**About this exercise:** Once the line with "total: 1786.04 -> 1682.05" is reached, output it and every line after it, exactly, through the end of the records below. Pictures are skipped.

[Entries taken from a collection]
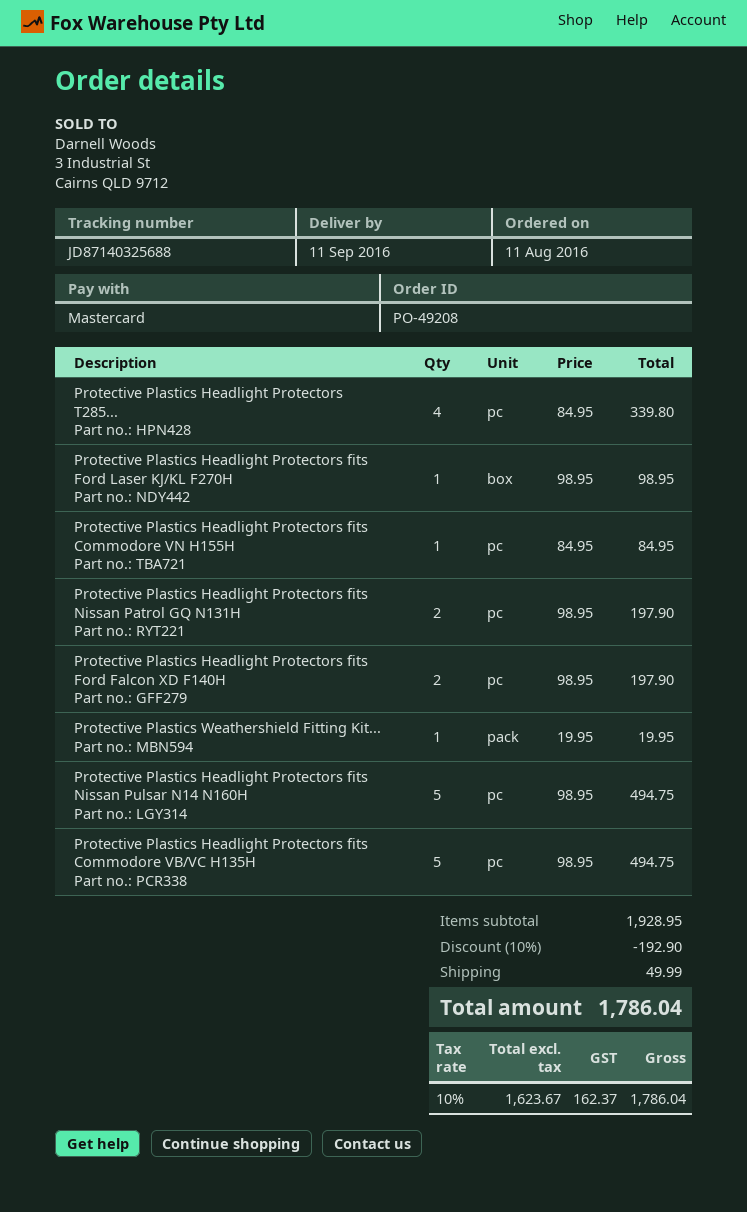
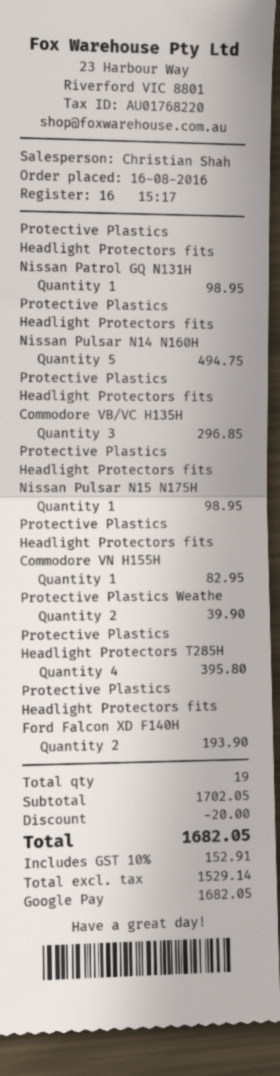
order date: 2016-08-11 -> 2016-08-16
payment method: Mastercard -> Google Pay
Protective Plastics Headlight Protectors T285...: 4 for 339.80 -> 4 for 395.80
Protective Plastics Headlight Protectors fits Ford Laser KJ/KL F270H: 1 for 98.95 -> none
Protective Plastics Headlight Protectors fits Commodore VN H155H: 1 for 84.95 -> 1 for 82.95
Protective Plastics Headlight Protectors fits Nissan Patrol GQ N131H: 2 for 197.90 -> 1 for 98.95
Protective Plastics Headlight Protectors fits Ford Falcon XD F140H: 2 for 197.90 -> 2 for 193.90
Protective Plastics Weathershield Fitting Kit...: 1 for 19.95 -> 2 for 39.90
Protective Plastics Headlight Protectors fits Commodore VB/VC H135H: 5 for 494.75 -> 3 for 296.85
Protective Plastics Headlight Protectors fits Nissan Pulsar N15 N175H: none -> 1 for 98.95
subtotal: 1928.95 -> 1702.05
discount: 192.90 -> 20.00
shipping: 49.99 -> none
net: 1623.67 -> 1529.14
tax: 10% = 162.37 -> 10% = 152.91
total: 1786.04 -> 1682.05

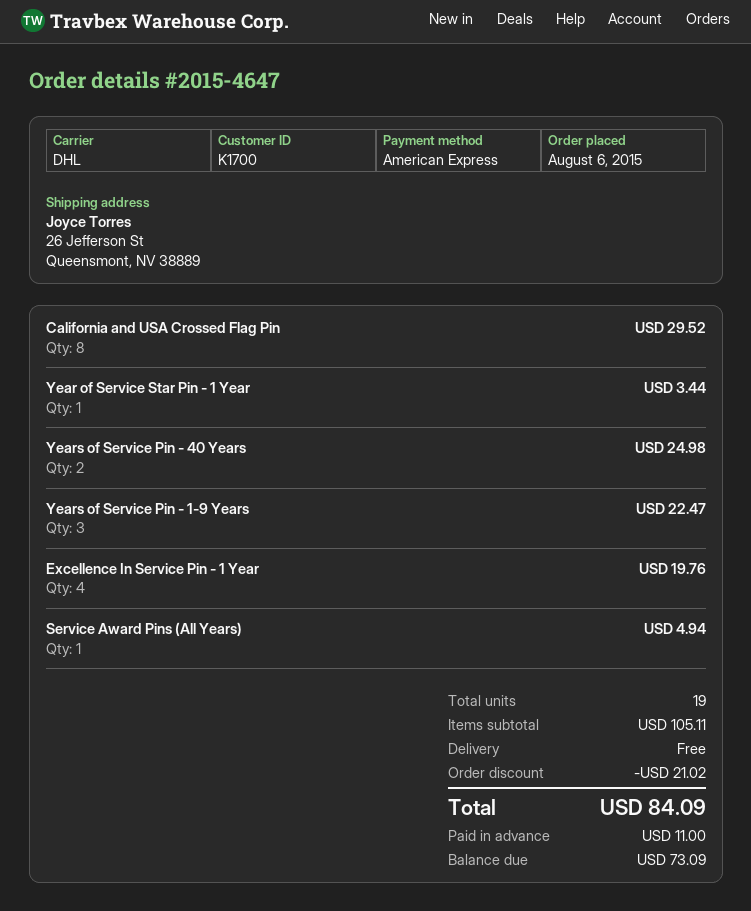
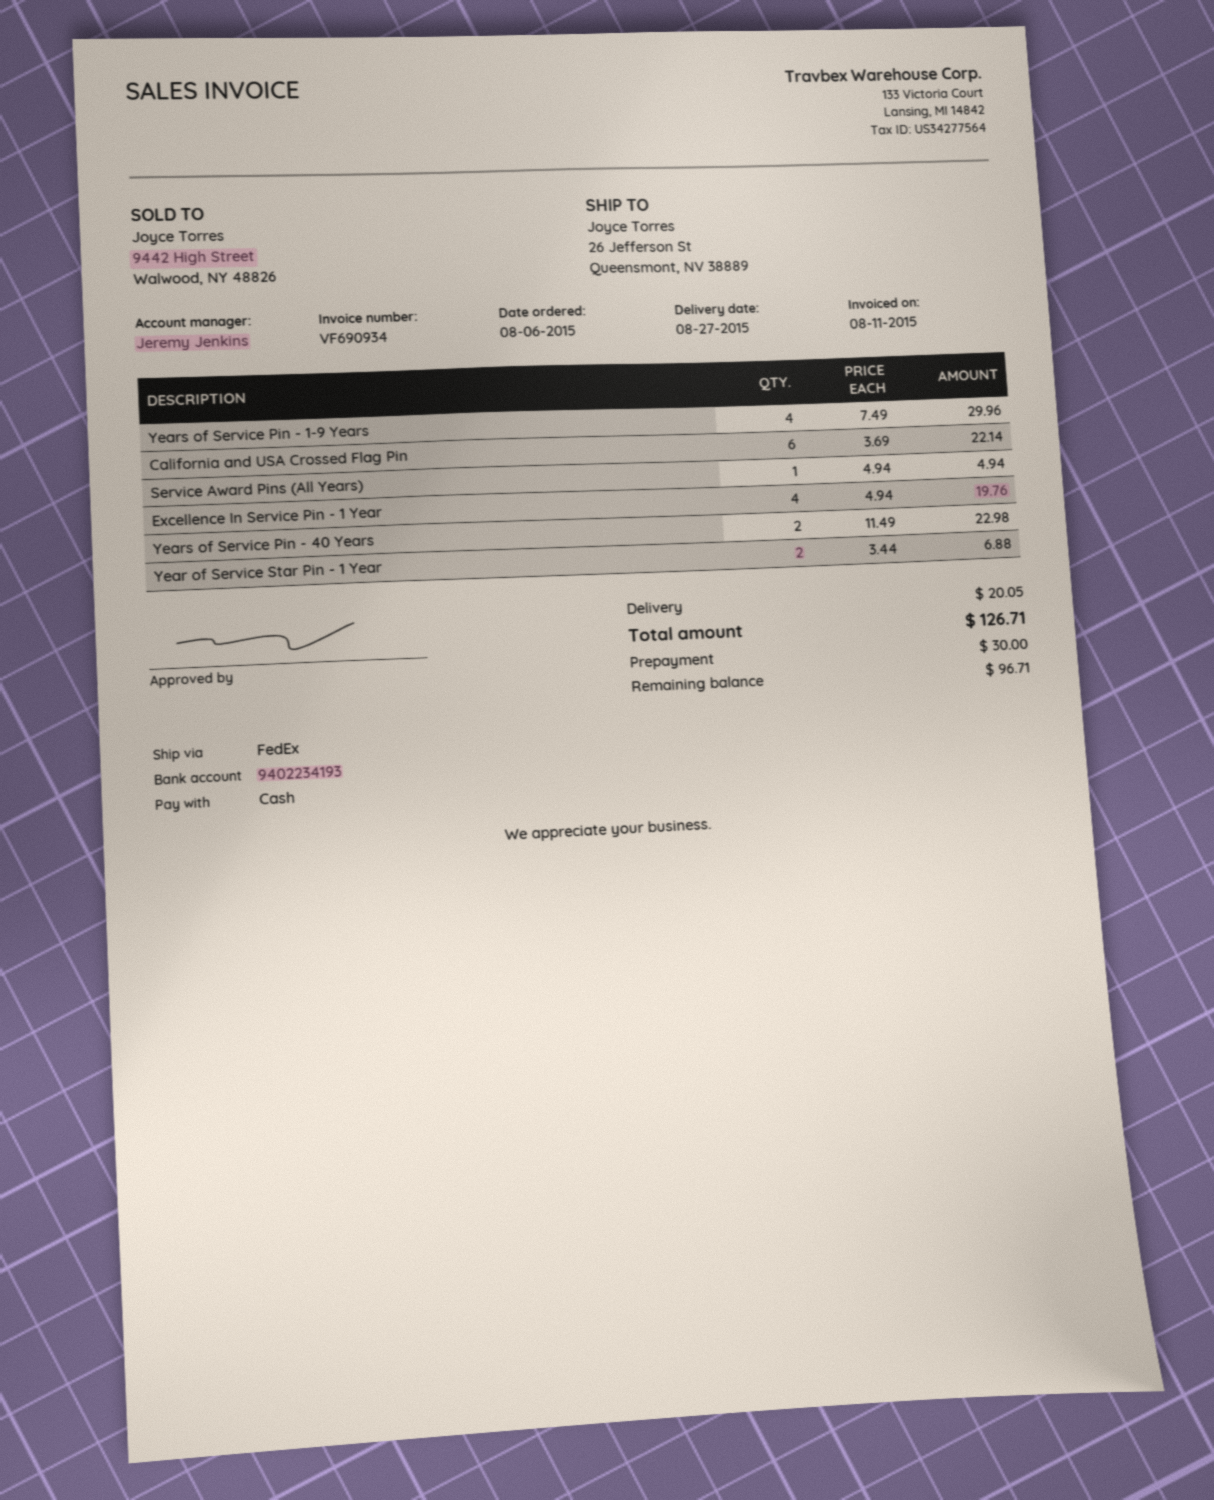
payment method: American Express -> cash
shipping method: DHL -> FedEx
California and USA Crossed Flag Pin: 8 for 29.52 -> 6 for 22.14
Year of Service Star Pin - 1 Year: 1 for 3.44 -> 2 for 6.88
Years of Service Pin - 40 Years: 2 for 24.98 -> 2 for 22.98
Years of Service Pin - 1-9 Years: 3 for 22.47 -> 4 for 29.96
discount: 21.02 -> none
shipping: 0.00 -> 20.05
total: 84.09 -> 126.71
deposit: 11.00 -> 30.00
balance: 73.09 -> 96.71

**Answer for this exercise:**
total: 1786.04 -> 1682.05

payment method: American Express -> cash
shipping method: DHL -> FedEx
California and USA Crossed Flag Pin: 8 for 29.52 -> 6 for 22.14
Year of Service Star Pin - 1 Year: 1 for 3.44 -> 2 for 6.88
Years of Service Pin - 40 Years: 2 for 24.98 -> 2 for 22.98
Years of Service Pin - 1-9 Years: 3 for 22.47 -> 4 for 29.96
discount: 21.02 -> none
shipping: 0.00 -> 20.05
total: 84.09 -> 126.71
deposit: 11.00 -> 30.00
balance: 73.09 -> 96.71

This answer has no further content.